◆ **SUPPLIED ENTRIES**
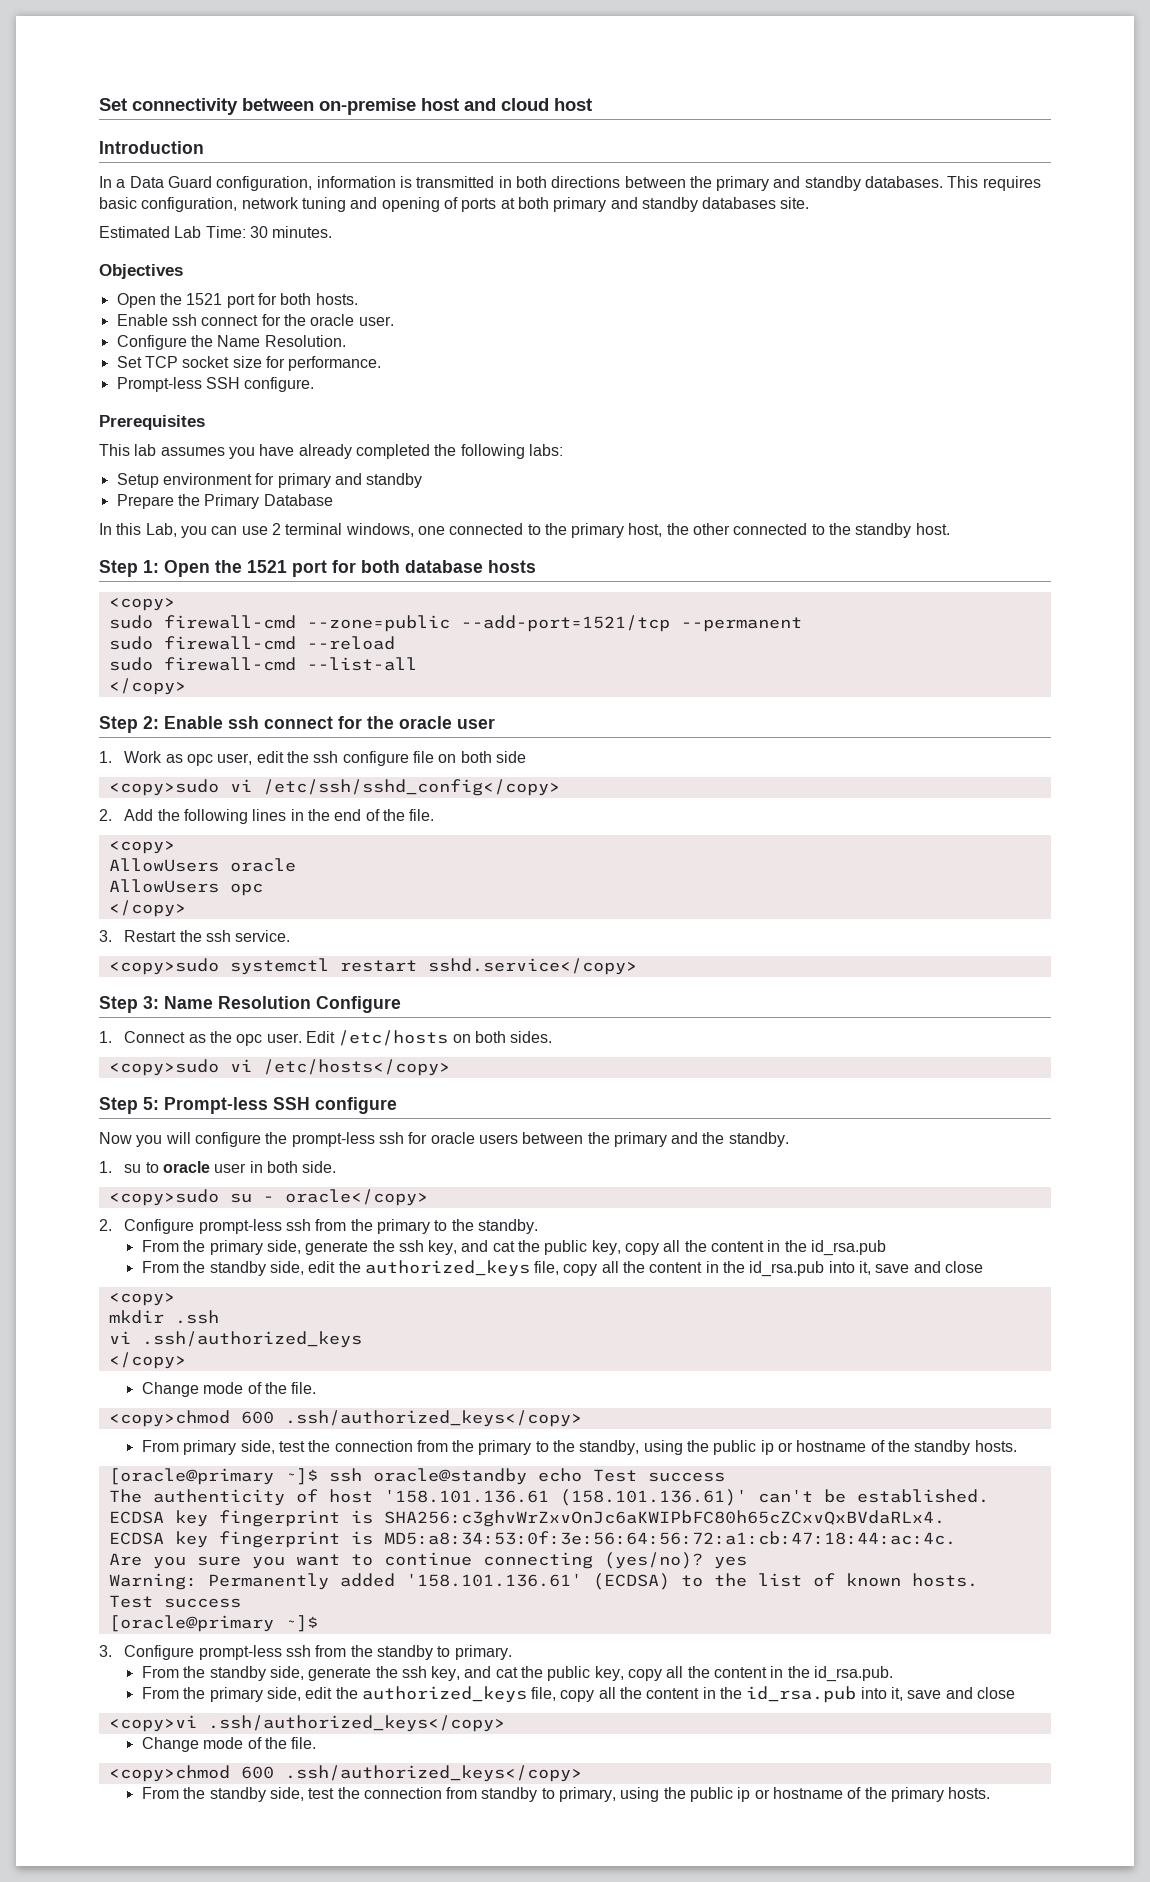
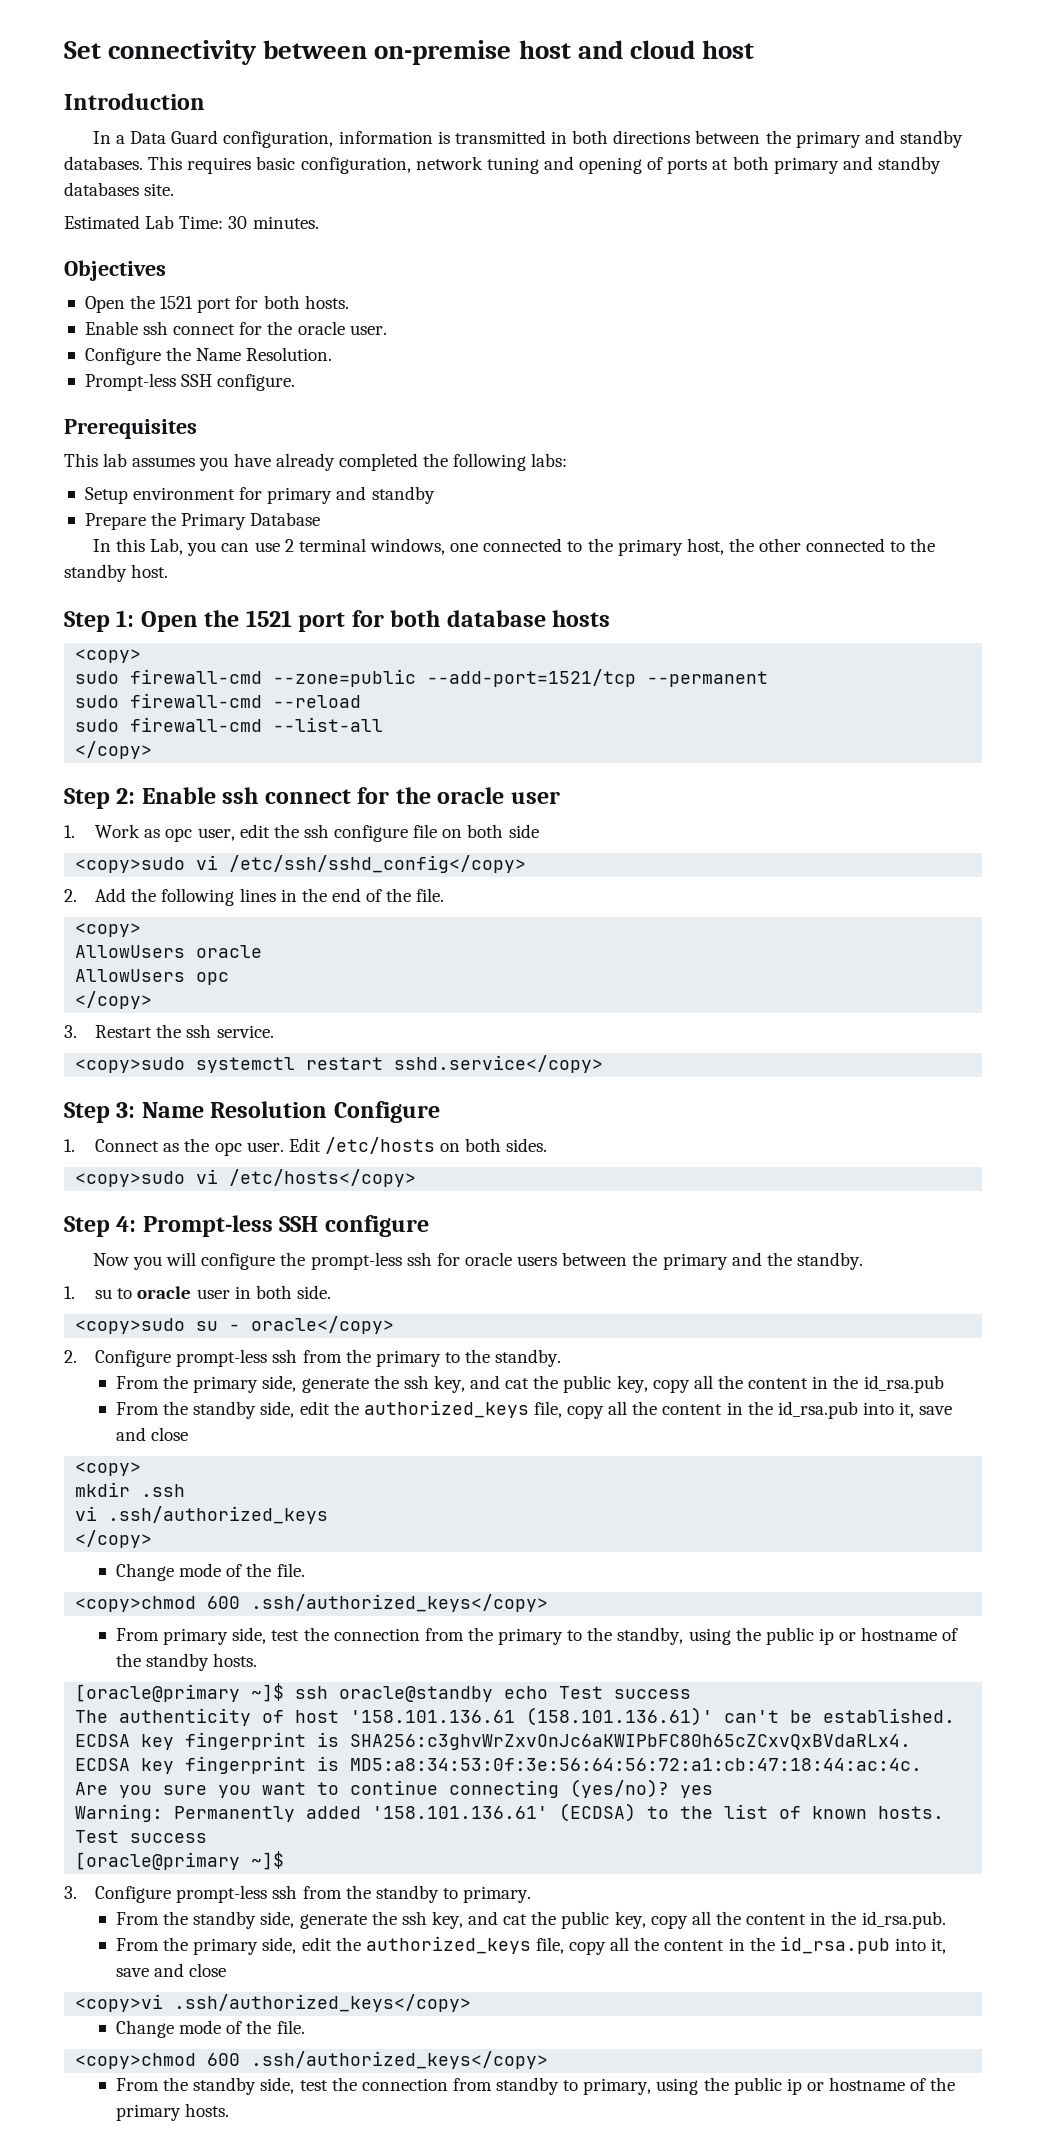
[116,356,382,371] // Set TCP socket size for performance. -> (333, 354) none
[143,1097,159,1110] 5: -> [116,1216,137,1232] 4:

* * *

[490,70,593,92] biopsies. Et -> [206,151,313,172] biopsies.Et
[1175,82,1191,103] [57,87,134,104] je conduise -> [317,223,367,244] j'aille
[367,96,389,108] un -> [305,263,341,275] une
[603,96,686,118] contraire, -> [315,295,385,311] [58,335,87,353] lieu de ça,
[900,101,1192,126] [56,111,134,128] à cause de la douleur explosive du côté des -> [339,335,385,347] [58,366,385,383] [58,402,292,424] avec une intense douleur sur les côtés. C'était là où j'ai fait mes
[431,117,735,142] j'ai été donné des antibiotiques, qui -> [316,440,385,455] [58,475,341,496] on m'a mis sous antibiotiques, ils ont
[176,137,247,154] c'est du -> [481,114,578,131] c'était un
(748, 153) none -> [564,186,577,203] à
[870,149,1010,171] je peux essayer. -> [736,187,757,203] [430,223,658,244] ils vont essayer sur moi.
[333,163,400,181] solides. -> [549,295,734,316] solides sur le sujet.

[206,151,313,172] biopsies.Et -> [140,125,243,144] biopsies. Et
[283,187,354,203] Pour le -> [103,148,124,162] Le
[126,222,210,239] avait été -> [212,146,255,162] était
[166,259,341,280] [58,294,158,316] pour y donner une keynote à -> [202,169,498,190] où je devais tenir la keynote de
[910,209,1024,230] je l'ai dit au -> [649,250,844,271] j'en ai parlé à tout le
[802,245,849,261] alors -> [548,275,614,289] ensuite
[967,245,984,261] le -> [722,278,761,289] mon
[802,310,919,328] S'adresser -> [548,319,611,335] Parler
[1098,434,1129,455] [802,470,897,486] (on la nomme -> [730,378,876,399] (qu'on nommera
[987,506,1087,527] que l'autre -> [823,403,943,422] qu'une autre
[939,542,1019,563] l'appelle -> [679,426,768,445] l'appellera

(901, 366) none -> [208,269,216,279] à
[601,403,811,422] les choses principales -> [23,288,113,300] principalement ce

◆ **AIM OF THE TASK**
Begin at the line above that has "[1175,82,1191,103] [57,87,134,104] je" and stop after the line that has "[166,259,341,280] [58,294,158,316] pour", copying each line exactly and adding nothing else.

◆ **ANSWER TO THIS PROBLEM**
[1175,82,1191,103] [57,87,134,104] je conduise -> [317,223,367,244] j'aille
[367,96,389,108] un -> [305,263,341,275] une
[603,96,686,118] contraire, -> [315,295,385,311] [58,335,87,353] lieu de ça,
[900,101,1192,126] [56,111,134,128] à cause de la douleur explosive du côté des -> [339,335,385,347] [58,366,385,383] [58,402,292,424] avec une intense douleur sur les côtés. C'était là où j'ai fait mes
[431,117,735,142] j'ai été donné des antibiotiques, qui -> [316,440,385,455] [58,475,341,496] on m'a mis sous antibiotiques, ils ont
[176,137,247,154] c'est du -> [481,114,578,131] c'était un
(748, 153) none -> [564,186,577,203] à
[870,149,1010,171] je peux essayer. -> [736,187,757,203] [430,223,658,244] ils vont essayer sur moi.
[333,163,400,181] solides. -> [549,295,734,316] solides sur le sujet.

[206,151,313,172] biopsies.Et -> [140,125,243,144] biopsies. Et
[283,187,354,203] Pour le -> [103,148,124,162] Le
[126,222,210,239] avait été -> [212,146,255,162] était
[166,259,341,280] [58,294,158,316] pour y donner une keynote à -> [202,169,498,190] où je devais tenir la keynote de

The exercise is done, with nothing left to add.